Suasana menjadi tegang dan mencekaman. Mantel yang saya kenakan tak cukup
menandingi angin malam yang menusuk. Diantara gelapnya malam, para warga,
Detektif Arya, dan Sophia; Aku membeku. Semua orang membeku.
Pierre mengadahkan kepalanya dan berkata, “Tch..Andai….andai saja pak tua itu
tidak berbuat begitu. Aku tidak akan sampai hati untuk membunuhnya.”
“Aku dan Dewa mempunyai toko kelontong. Pajak yang ditarifkan Dimas sangat
mencekik keadaan kami. Apalagi dengan keadaan ekonomi seperti sekarang.”

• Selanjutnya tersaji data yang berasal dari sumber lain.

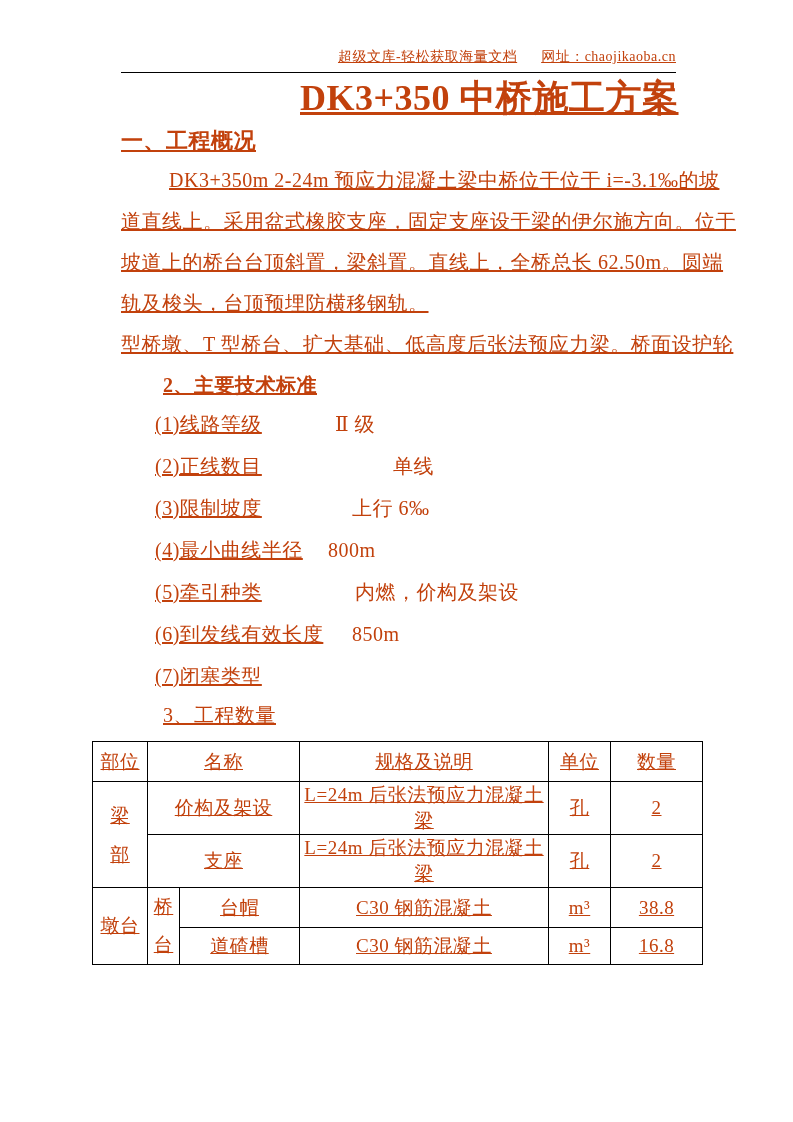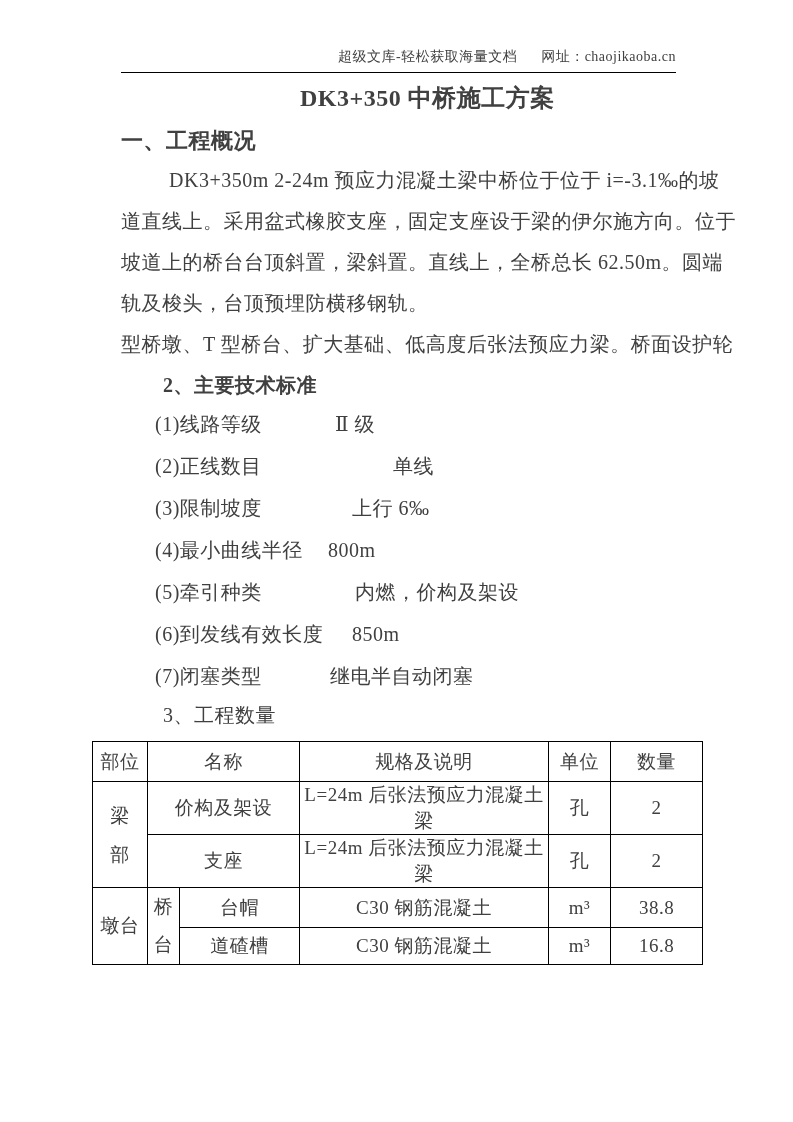--- a/index.html
+++ b/index.html
@@ -6,10 +6,11 @@
   .page{
     position:relative;
     width:793px;height:1122px;
-    background:#fff;color:#404040;
+    background:#fff;color:#c2410c;
     font-family:"Liberation Serif","DejaVu Serif",serif;
     overflow:hidden;
     letter-spacing:0.5px;
+    text-decoration:underline;
   }
   .doc-header{
     margin:0 117px 0 121px;

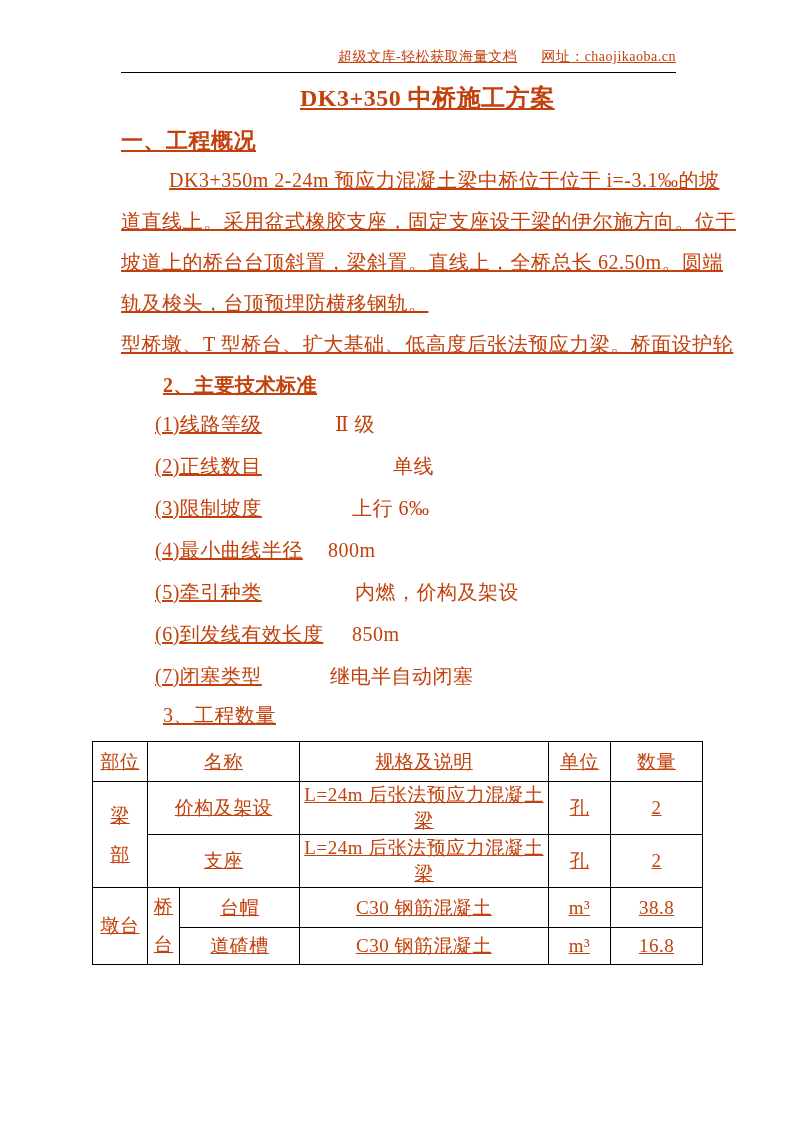--- a/index.html
+++ b/index.html
@@ -22,7 +22,7 @@
   .hdr-url{margin-left:24px;}
   .title{
     margin-left:300px;margin-top:8px;
-    font-size:24px;line-height:34px;font-weight:bold;
+    font-size:36px;line-height:34px;font-weight:bold;
     white-space:nowrap;
   }
   .h1{

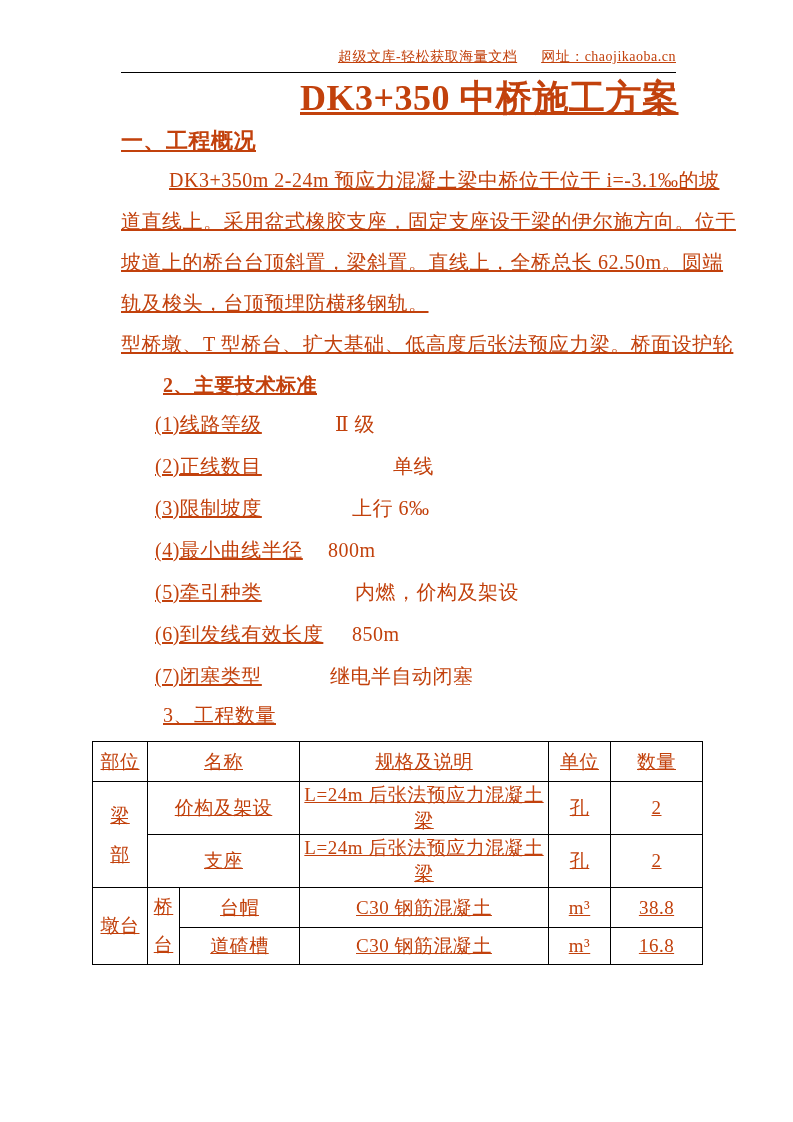--- a/index.html
+++ b/index.html
@@ -125,7 +125,6 @@
     </div>
     <div class="spec-row">
       <span class="spec-label">(7)闭塞类型</span>
-      <span class="spec-value">继电半自动闭塞</span>
     </div>
   </div>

“Baiklah, kami akan membawa saudara Pierre dan Dewa ke kantor polisi. Saudara
Leo anda juga akan dibawa sebagai saksi.”
Saya melangkakan kaki untuk keluar dari Balai Desa. Saya lihat jam yang
tergantung di dinding menunjukkan pukul 21.30. Sudah satu jam lebih saya di
sini. Saat pulang, saya hanya ingin minum coklat panas, lalu tidur.
Belum sempat saya menginjakkan langkah kaki, sebuah tangan terulur menahan
langkahku.
Saya membalikkan badan saya untuk menatap wanita itu lebih jelas. Saya taruh
tangan saya di bahunya.,“Yang kau lakukan bukanlah sesuatu yang terpuji, tapi
saya mengerti mengapa kau melakukan hal itu. Kau takut.,” Aku menelan ludah
dan melanjutkan, “Tapi, saat kau bersaksi akan kejahatan Pak Dewa dan Pak
Pierre, aku tahu, ada keberanian dalam dirimu.”
Semua kejahatan butuh kebenaran. Jadi mungkin kebenaran tidak harus sendiri.
Mungkin kebenaran hanya kesepian seperti kita. Semakin kita menjangkaunya,
semakin kita membangun komunitas kita, semakin banyak kebenaran yang
terungkap.
Sekarang musim semi di Desa Ngarai Rah. Dan inilah saatnya hidup saya dimulai.